-------- Provided material

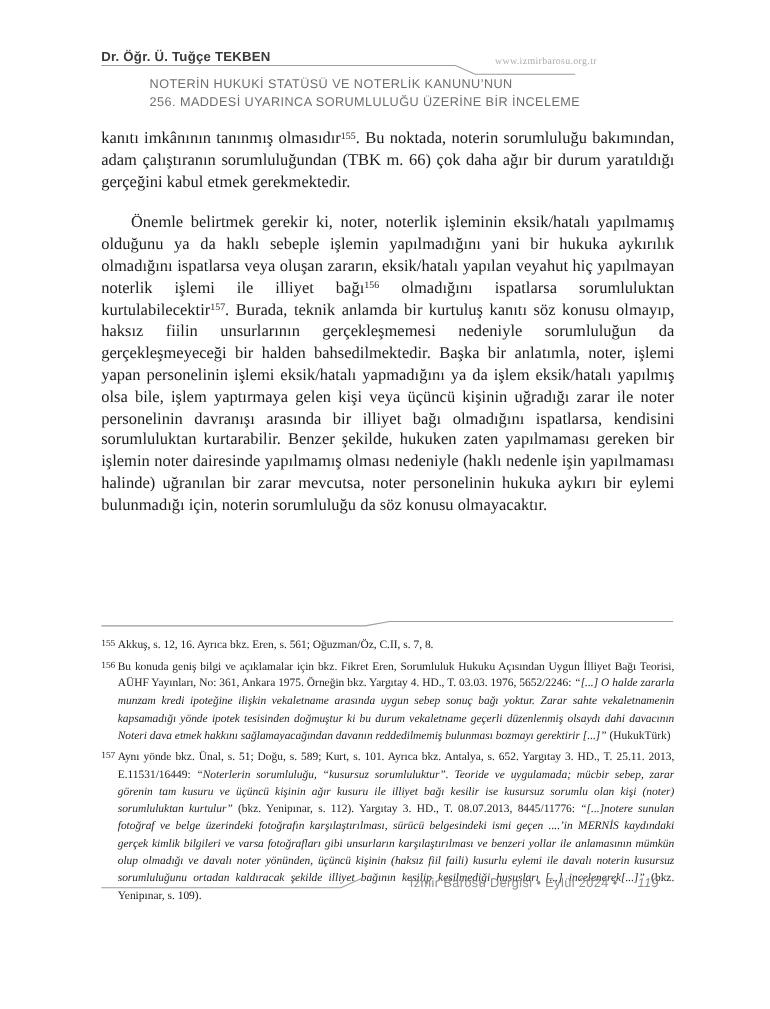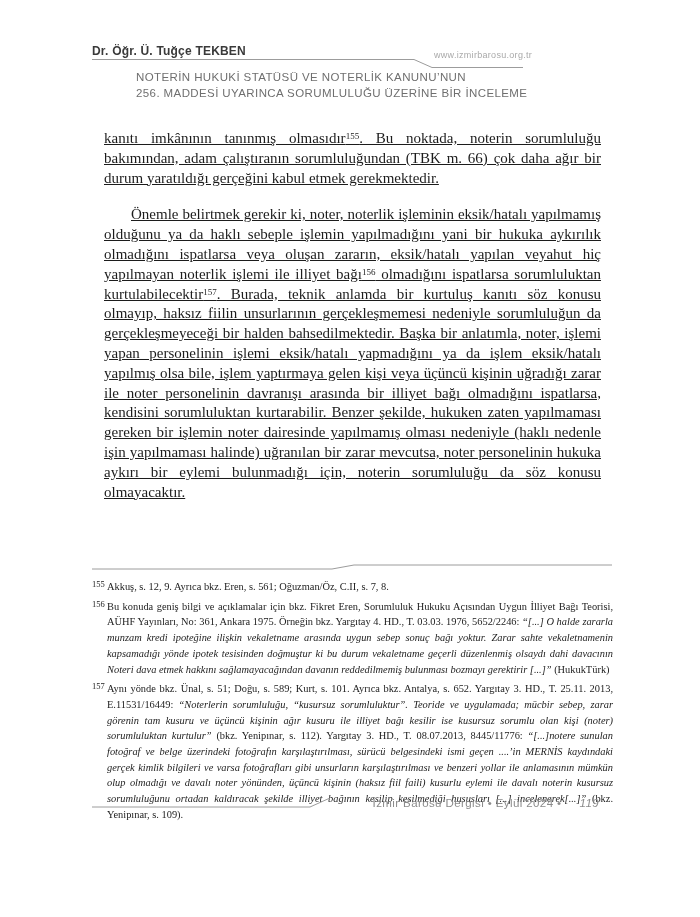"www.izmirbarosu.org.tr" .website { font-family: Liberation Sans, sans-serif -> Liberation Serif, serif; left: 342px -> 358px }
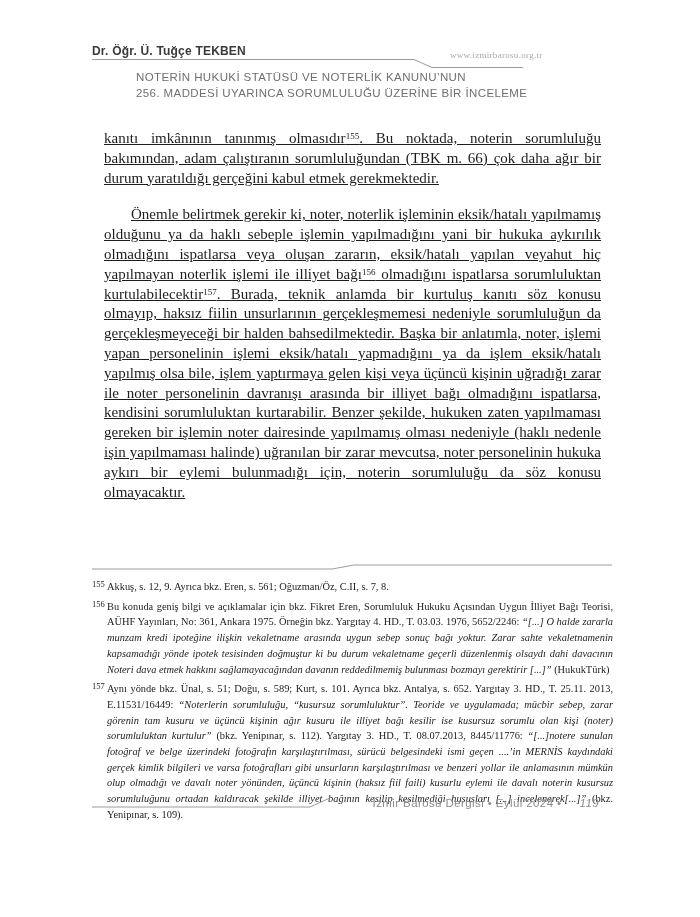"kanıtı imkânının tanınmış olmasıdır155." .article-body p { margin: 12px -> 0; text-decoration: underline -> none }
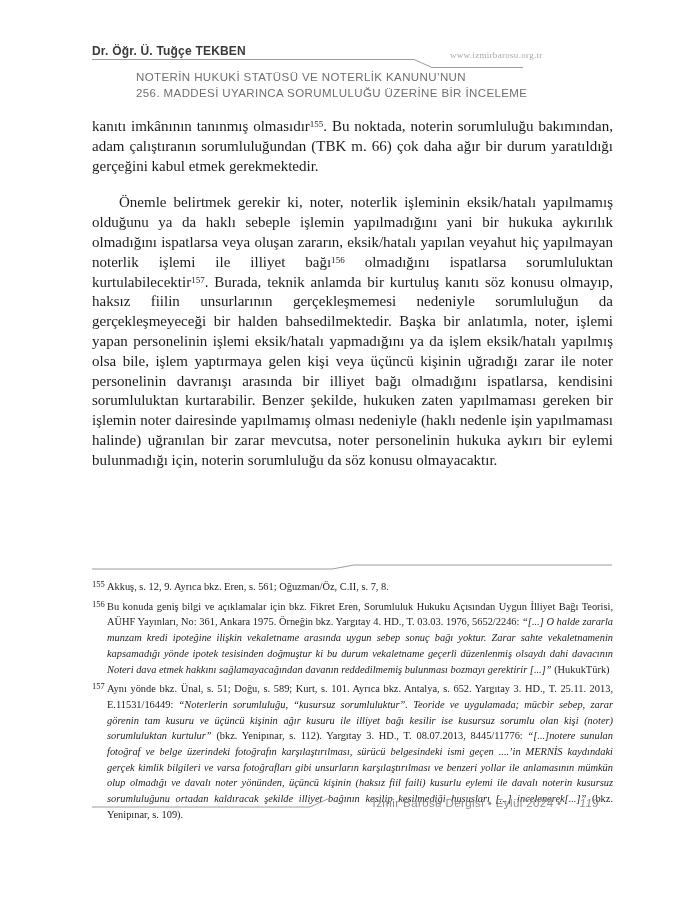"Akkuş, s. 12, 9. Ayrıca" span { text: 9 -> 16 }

----------------
-------- Provided material

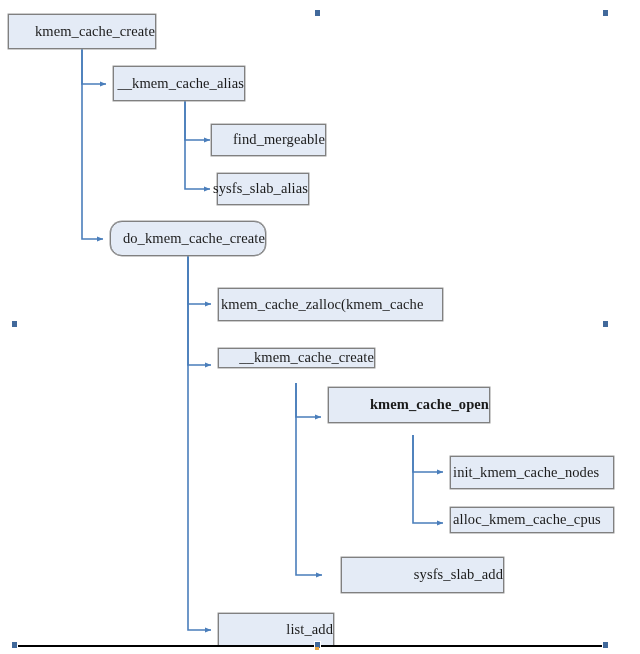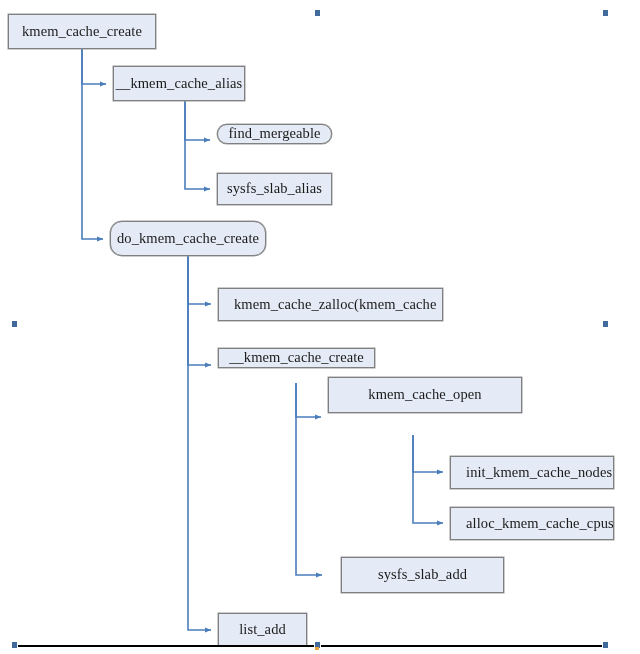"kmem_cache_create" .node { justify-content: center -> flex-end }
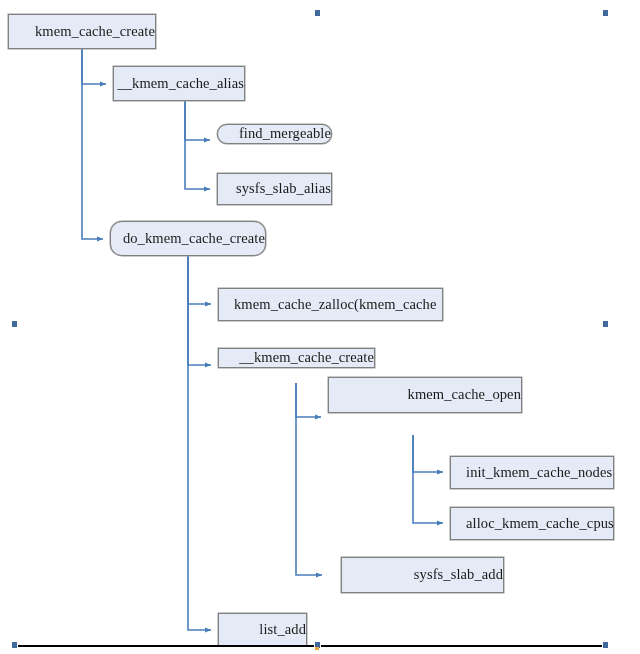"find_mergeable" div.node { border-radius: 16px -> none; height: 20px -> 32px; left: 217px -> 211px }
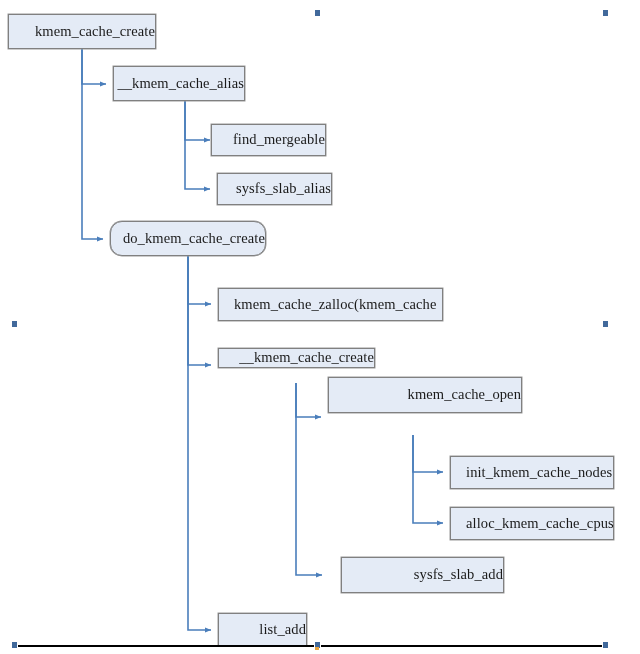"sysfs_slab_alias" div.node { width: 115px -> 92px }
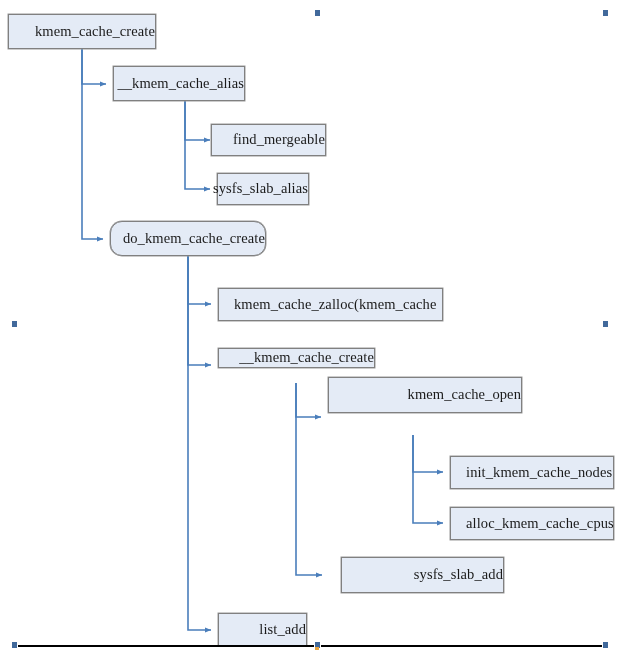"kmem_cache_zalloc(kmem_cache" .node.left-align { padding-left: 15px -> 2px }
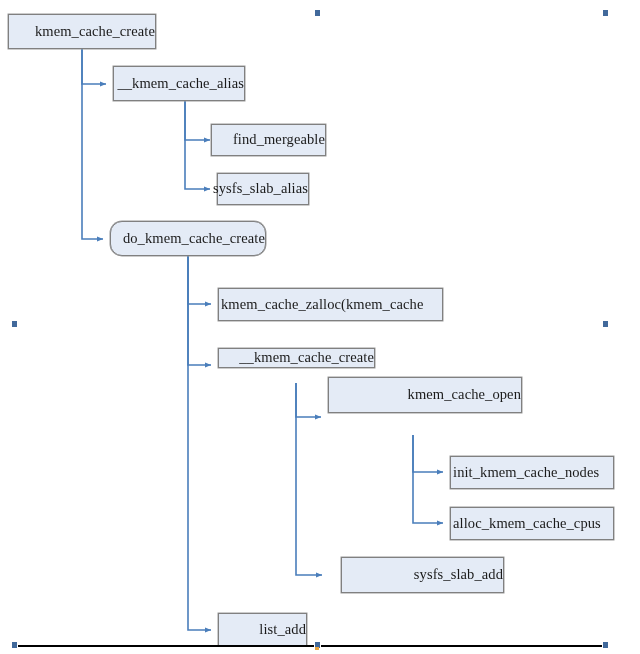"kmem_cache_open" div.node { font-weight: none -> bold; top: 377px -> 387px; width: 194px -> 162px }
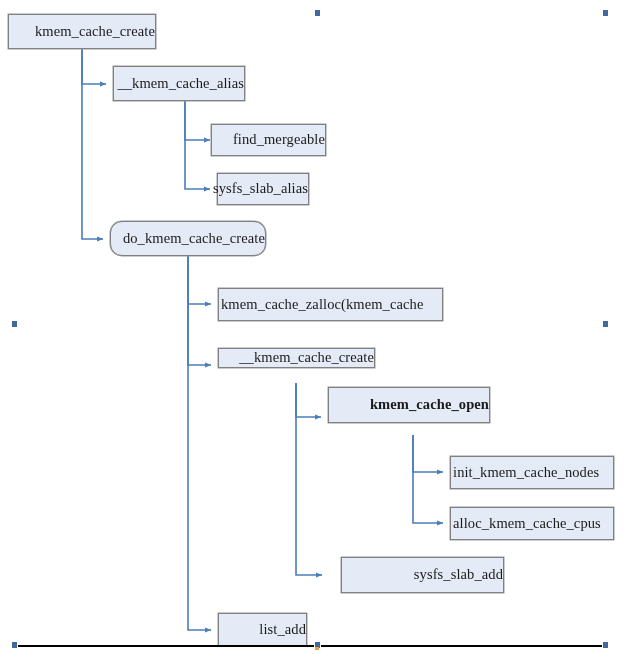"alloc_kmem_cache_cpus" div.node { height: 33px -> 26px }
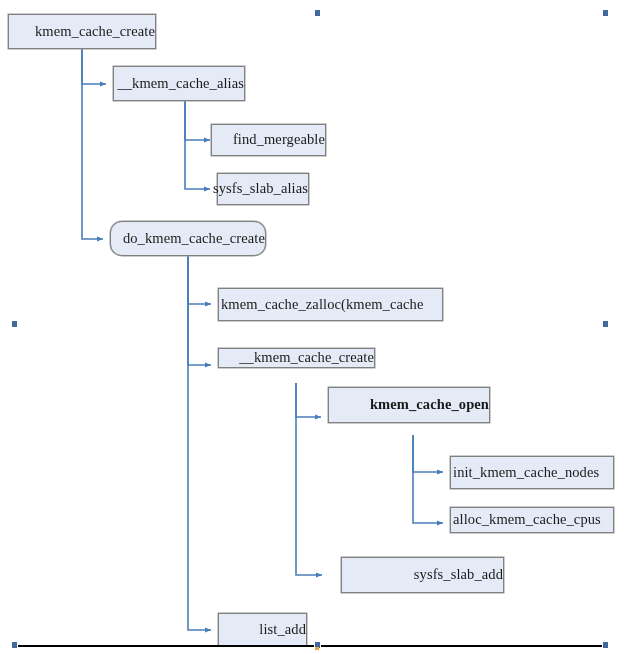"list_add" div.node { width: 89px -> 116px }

----------------

- **Your assignment**
Return exactly the part of the listing above that opens with the line containing "border-radius: 16px ->" and closes with the line containing "padding-left: 15px ->". Pictures stay out.

- **Answer to this problem**
"find_mergeable" div.node { border-radius: 16px -> none; height: 20px -> 32px; left: 217px -> 211px }
"sysfs_slab_alias" div.node { width: 115px -> 92px }
"kmem_cache_zalloc(kmem_cache" .node.left-align { padding-left: 15px -> 2px }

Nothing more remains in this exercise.